Your answer should be one number, the count of lines in the data that hold "border".
>>>
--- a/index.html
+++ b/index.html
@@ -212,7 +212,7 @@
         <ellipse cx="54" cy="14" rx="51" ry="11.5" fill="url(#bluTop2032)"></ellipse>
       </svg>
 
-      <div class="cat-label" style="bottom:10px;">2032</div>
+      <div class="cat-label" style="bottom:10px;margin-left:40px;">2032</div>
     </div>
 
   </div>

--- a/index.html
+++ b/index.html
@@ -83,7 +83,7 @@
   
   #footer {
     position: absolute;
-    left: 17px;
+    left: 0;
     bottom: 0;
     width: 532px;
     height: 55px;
<<<
>>>
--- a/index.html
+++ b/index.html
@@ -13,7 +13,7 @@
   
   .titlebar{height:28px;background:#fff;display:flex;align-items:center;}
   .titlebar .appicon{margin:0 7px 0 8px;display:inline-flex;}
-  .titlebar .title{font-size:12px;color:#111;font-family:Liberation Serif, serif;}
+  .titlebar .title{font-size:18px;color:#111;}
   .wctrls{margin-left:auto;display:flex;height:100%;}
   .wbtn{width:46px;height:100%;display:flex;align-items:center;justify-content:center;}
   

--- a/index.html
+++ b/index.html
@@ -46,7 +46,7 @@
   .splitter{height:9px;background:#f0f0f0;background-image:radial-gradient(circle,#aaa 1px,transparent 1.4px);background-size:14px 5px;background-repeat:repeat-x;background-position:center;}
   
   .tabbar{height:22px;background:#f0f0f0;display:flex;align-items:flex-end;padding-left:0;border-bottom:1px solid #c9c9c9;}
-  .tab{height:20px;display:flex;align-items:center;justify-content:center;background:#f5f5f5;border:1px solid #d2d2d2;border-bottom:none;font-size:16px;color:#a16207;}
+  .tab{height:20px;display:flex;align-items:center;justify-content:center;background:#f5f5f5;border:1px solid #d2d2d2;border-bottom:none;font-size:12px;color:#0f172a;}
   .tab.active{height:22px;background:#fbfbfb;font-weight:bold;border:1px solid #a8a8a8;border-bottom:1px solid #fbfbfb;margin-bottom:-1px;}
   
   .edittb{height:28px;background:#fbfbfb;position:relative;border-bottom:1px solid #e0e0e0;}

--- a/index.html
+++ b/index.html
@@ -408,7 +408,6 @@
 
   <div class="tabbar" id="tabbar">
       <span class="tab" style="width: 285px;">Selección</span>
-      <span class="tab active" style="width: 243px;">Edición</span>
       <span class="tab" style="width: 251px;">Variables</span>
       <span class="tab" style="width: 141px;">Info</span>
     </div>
<<<
§ **Exercise solution**: 5